■ Task prompt: Within the entries that follow, report how many lines contain the word "padding", giving the number by itself.

■ Material shown:
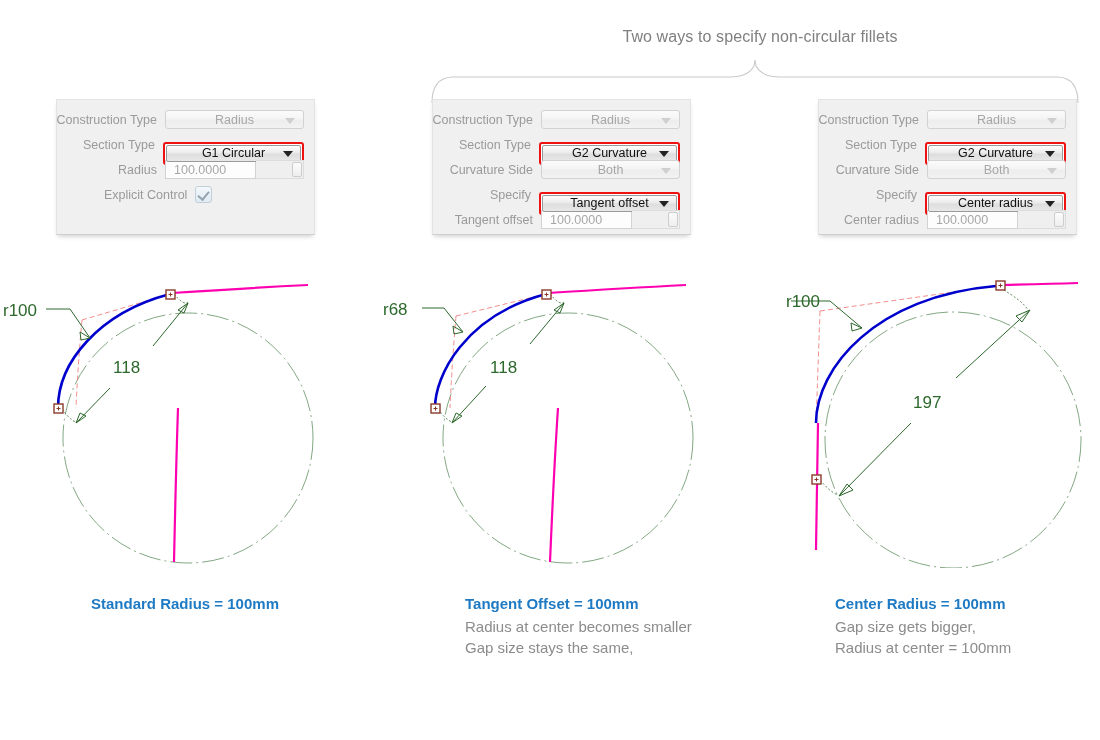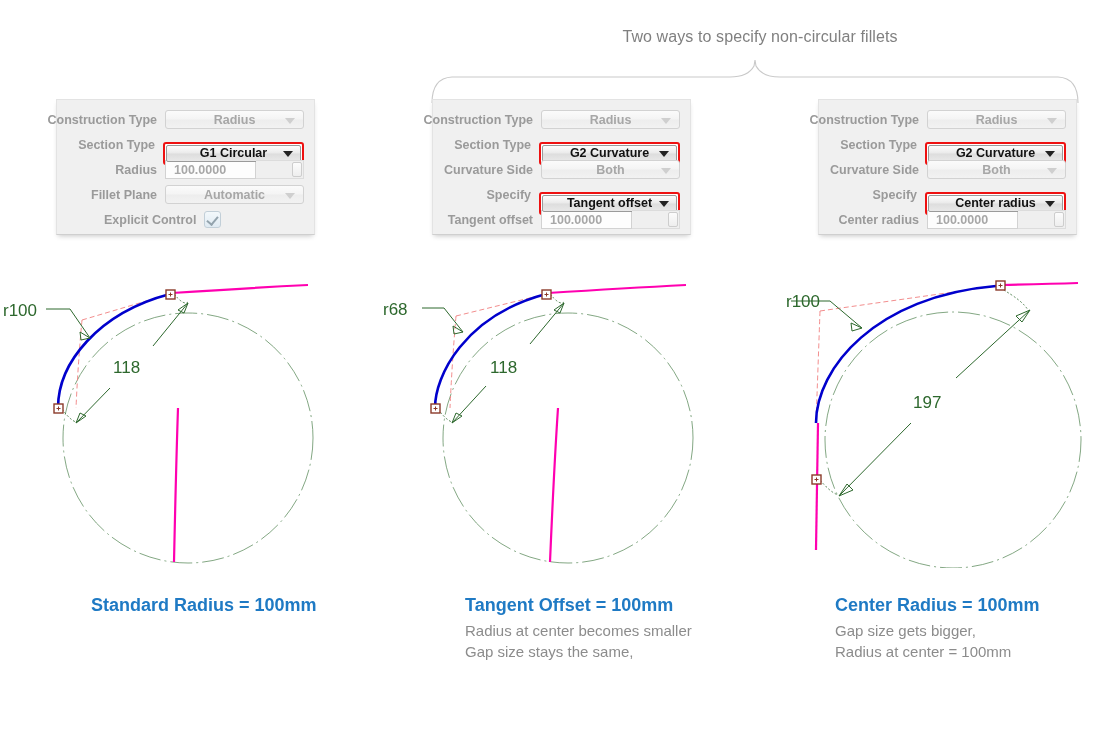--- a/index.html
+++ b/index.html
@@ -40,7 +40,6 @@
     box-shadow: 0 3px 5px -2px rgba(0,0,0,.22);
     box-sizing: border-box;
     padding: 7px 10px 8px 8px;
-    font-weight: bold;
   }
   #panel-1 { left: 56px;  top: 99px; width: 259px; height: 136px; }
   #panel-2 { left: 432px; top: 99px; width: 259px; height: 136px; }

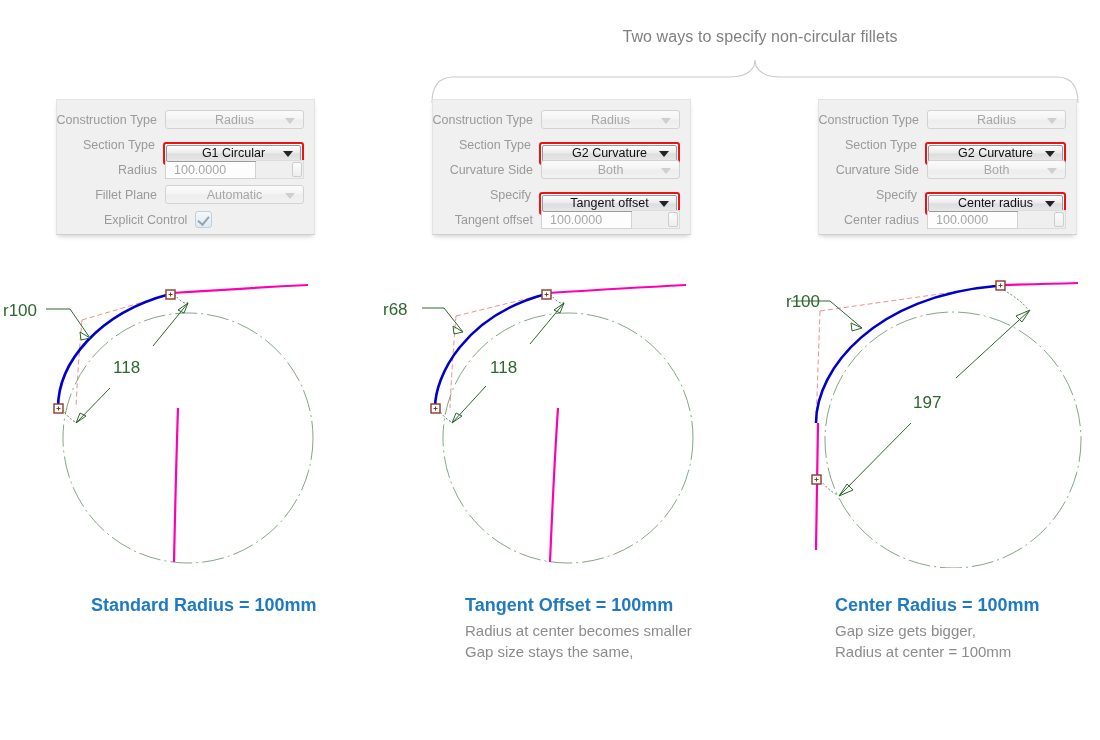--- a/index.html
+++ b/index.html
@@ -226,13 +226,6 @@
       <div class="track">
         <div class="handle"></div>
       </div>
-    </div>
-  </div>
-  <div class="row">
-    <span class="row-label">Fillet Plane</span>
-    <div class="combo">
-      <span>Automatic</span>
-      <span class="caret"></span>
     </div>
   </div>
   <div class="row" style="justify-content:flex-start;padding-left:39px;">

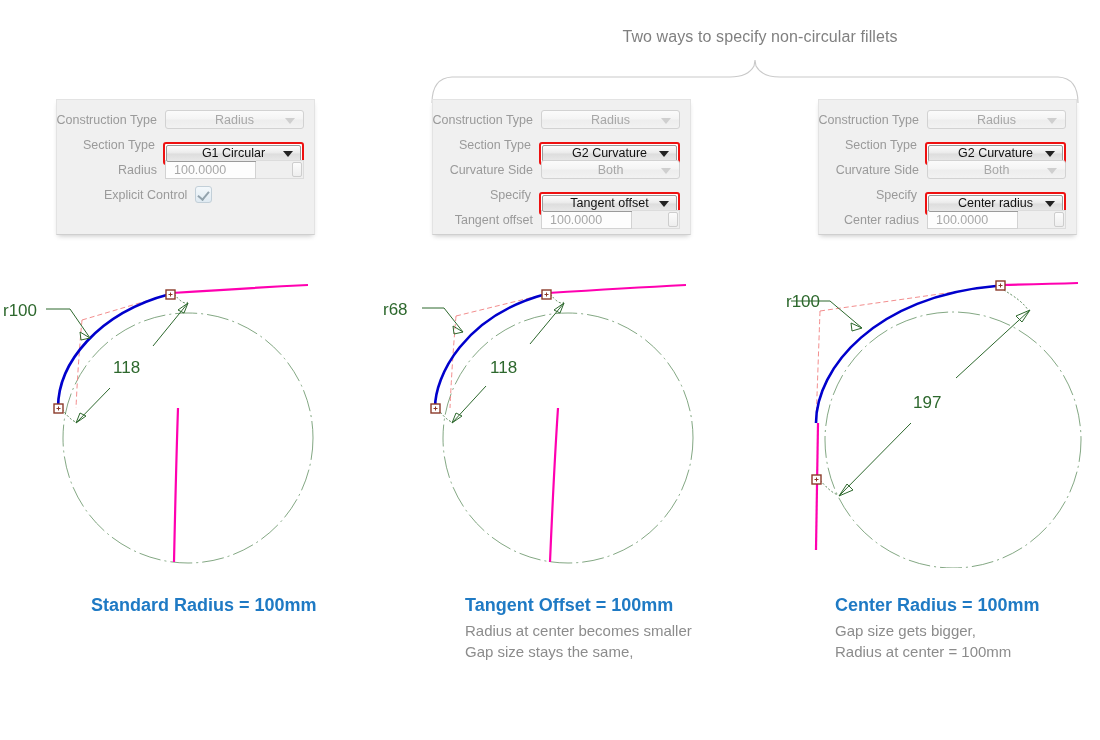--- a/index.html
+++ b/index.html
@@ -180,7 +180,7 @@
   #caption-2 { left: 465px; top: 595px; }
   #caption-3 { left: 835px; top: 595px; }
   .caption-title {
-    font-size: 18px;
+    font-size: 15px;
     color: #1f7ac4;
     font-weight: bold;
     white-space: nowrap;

■ The answer: 2